Veba... Özgün adıyla
La Peste...
Albert Camus'un 1947'de yayımlanan romanı. Şu sıralarda
pek meşhur. Fransa, İngiltere ve
Güney Kore'de internet üzerinden kitap
satışı yapan sitelerinde
satış rekorları kırıyor. Kitabı tartışmak için tv programları
yapılıyor, yayıncılar bütün
riskleri göze alarak
matbaaları yeni baskılar
için çalışmaya
zorluyor... Cezayir'in
Oran kentini vuran
(kurgusal) veba salgınını
gün gün
kayda geçiren romanı
yirmili yaşlarımda
okumuş, sonra
bir daha hiç yüzüne
bakmamıştım.
Geçen gün bir daha okudum, bazı bölümlerini çok sarsıcı buldum, altını çizdiğim kimi satırları aşağıya aktarıyorum...
***
İnsan hazırlıksız yakalanır... Felaket insana yakışmaz, o yüzden sanki gerçekdışıdır. Kötü rüyadır, gelip geçecek denir, ancak her zaman öyle olmaz, kötü rüyalar arasından insanlar gelip geçer. Yurttaşlarımız da böyleydi. Alçakgönüllü bakmayı unutuyorlardı, felaket imkansız sanıyorlardı. İşlerini yapıyorlar, yolculuklar tasarlıyorlar, aralarında tartışıyorlardı. Bütün bunları ortadan kaldıran vebayı nasıl düşüneceklerdi! Kendilerini özgür sanıyorlardı çünkü.

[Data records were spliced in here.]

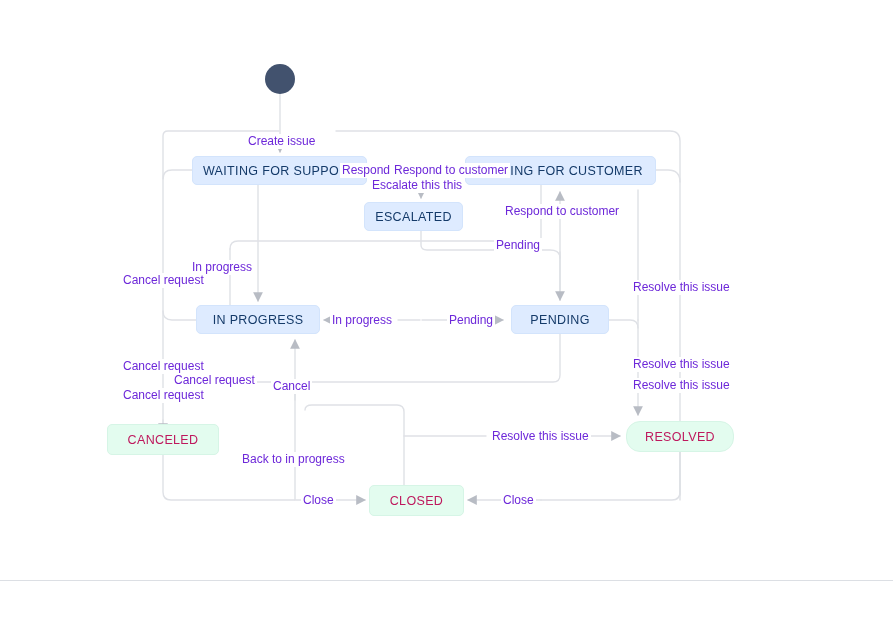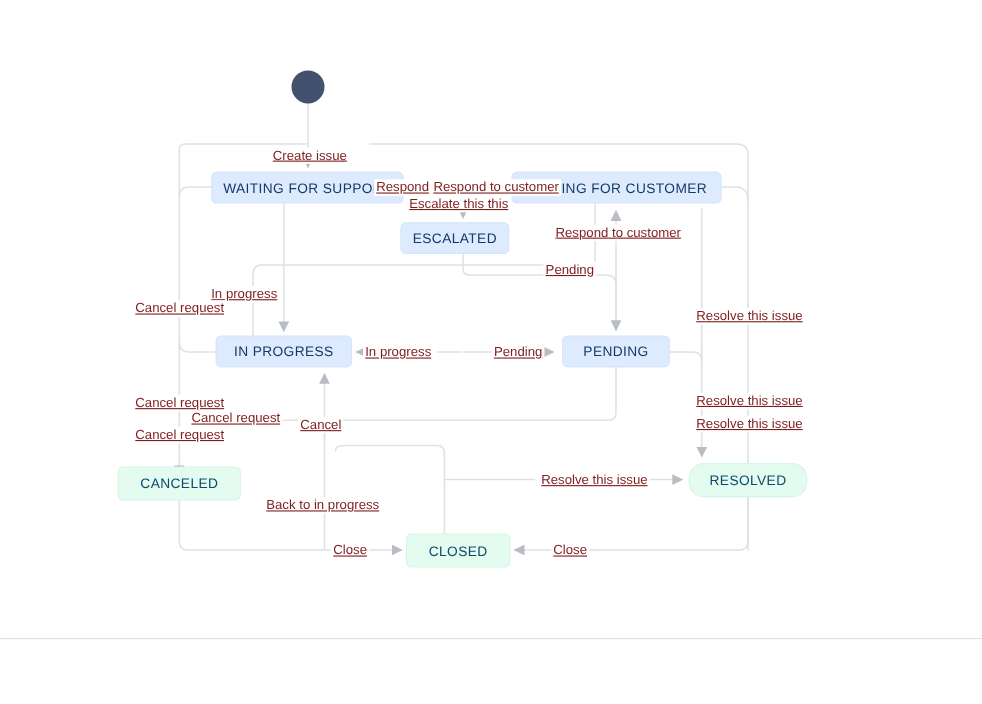--- a/index.html
+++ b/index.html
@@ -37,41 +37,40 @@
     overflow: hidden;
     z-index: 3;
   }
   .node.blue {
     background: #deebff;
     color: #143a69;
     border: 1px solid #d3e4fc;
   }
   .node.green {
     background: #e3fcef;
-    color: #0c4a6e;
+    color: #be185d;
     border: 1px solid #d6f5e6;
   }
   .start-dot {
     position: absolute;
     width: 30px; height: 30px;
     border-radius: 50%;
     background: #42526e;
     z-index: 4;
   }
   
   .elabel {
     position: absolute;
     font-size: 12px;
-    color: #7f1d1d;
+    color: #6d28d9;
     background: #ffffff;
     white-space: nowrap;
     line-height: 15px;
     padding: 0 2px;
     z-index: 5;
-    text-decoration: underline;
   }
   .elabel.over {
     z-index: 6;
   }
   
   .divider {
     position: absolute;
     left: 0;
     width: 893px;
     height: 1px;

Oysa felaketler var ve kimse özgür değil.
***
"Doktor, bakıyorum siz de vebanın olumlu yanını, yani insanları bazı gerçekleri görmeye zorladığını düşünüyorsunuz!" Doktor sabırsızlıkla başını salladı; "Bu dünyadaki bazı hastalıklar için doğru olan, veba için de doğru. Bazılarını olgunlaştırabilir. Bununla birlikte getirdiği sefalet ve acıyı hesaba katarsak, vebaya boyun eğmek için deli, kör ya da korkak olmak gerekir" dedi.
***
Bunlar kahramanlık değil, dürüstlük. Belki gülünç gelebilir ama vebayla savaşmanın tek yolu dürüstlük.
***
Artık kişisel kader yoktu. Veba ve herkesin paylaştığı duyguların ortak tarihi vardı.
***
Kuşkusuz aşklarımız yerinde duruyorlardı ama artık kullanılamaz haldeydiler. İçimizde taşınması güç bir suç veya mahkumiyet gibiydiler. Geleceği olmayan bir sabırdan ve inatçı bir bekleyişten başka bir şey değildiler.
***
Sonunda valilik bildirileri zaferin kazanıldığını ve hastalığın geri çekildiği inancını doğruladı. Gerçekten bir zafer var mıydı? Hastalığın geldiği gibi gittiği söylenmeliydi yalnızca. Bir bakıma görevi sona ermişti.